:: Given records
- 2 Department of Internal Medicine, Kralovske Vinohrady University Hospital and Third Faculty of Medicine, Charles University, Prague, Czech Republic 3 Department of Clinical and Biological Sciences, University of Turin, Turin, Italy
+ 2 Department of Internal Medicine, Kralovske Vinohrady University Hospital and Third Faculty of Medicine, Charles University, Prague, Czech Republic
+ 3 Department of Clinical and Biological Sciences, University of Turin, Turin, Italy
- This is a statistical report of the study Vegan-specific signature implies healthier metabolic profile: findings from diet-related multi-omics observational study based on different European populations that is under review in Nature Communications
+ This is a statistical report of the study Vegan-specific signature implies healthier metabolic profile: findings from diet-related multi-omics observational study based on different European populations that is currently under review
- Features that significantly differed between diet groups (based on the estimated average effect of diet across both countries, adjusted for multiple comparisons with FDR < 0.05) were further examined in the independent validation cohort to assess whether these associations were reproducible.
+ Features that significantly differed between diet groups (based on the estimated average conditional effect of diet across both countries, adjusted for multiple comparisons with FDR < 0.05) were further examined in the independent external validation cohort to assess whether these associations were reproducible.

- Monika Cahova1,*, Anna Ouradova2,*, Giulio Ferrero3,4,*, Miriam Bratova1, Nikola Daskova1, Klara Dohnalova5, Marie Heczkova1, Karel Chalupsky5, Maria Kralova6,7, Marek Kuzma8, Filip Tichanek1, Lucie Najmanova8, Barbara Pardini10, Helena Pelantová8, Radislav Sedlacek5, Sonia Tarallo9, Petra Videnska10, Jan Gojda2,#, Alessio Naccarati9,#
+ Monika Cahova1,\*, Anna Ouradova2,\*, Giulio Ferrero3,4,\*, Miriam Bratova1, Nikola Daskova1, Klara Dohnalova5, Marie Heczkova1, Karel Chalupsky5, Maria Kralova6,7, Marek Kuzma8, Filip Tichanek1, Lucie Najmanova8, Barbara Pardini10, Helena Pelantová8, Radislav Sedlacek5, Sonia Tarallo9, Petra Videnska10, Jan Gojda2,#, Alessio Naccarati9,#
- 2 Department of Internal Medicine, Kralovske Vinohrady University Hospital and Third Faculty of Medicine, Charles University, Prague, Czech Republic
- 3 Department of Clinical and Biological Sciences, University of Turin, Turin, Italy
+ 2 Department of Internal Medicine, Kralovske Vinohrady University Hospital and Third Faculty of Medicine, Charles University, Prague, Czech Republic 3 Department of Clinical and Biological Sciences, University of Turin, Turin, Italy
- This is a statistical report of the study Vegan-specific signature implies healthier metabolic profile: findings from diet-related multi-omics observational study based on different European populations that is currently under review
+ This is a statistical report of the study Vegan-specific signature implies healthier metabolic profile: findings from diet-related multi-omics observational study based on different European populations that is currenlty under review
::::
What is needed » The records must be reproduced in full. Nothing should differ.

Expected output »
- 2 Department of Internal Medicine, Kralovske Vinohrady University Hospital and Third Faculty of Medicine, Charles University, Prague, Czech Republic 3 Department of Clinical and Biological Sciences, University of Turin, Turin, Italy
+ 2 Department of Internal Medicine, Kralovske Vinohrady University Hospital and Third Faculty of Medicine, Charles University, Prague, Czech Republic
+ 3 Department of Clinical and Biological Sciences, University of Turin, Turin, Italy
- This is a statistical report of the study Vegan-specific signature implies healthier metabolic profile: findings from diet-related multi-omics observational study based on different European populations that is under review in Nature Communications
+ This is a statistical report of the study Vegan-specific signature implies healthier metabolic profile: findings from diet-related multi-omics observational study based on different European populations that is currently under review
- Features that significantly differed between diet groups (based on the estimated average effect of diet across both countries, adjusted for multiple comparisons with FDR < 0.05) were further examined in the independent validation cohort to assess whether these associations were reproducible.
+ Features that significantly differed between diet groups (based on the estimated average conditional effect of diet across both countries, adjusted for multiple comparisons with FDR < 0.05) were further examined in the independent external validation cohort to assess whether these associations were reproducible.

- Monika Cahova1,*, Anna Ouradova2,*, Giulio Ferrero3,4,*, Miriam Bratova1, Nikola Daskova1, Klara Dohnalova5, Marie Heczkova1, Karel Chalupsky5, Maria Kralova6,7, Marek Kuzma8, Filip Tichanek1, Lucie Najmanova8, Barbara Pardini10, Helena Pelantová8, Radislav Sedlacek5, Sonia Tarallo9, Petra Videnska10, Jan Gojda2,#, Alessio Naccarati9,#
+ Monika Cahova1,\*, Anna Ouradova2,\*, Giulio Ferrero3,4,\*, Miriam Bratova1, Nikola Daskova1, Klara Dohnalova5, Marie Heczkova1, Karel Chalupsky5, Maria Kralova6,7, Marek Kuzma8, Filip Tichanek1, Lucie Najmanova8, Barbara Pardini10, Helena Pelantová8, Radislav Sedlacek5, Sonia Tarallo9, Petra Videnska10, Jan Gojda2,#, Alessio Naccarati9,#
- 2 Department of Internal Medicine, Kralovske Vinohrady University Hospital and Third Faculty of Medicine, Charles University, Prague, Czech Republic
- 3 Department of Clinical and Biological Sciences, University of Turin, Turin, Italy
+ 2 Department of Internal Medicine, Kralovske Vinohrady University Hospital and Third Faculty of Medicine, Charles University, Prague, Czech Republic 3 Department of Clinical and Biological Sciences, University of Turin, Turin, Italy
- This is a statistical report of the study Vegan-specific signature implies healthier metabolic profile: findings from diet-related multi-omics observational study based on different European populations that is currently under review
+ This is a statistical report of the study Vegan-specific signature implies healthier metabolic profile: findings from diet-related multi-omics observational study based on different European populations that is currenlty under review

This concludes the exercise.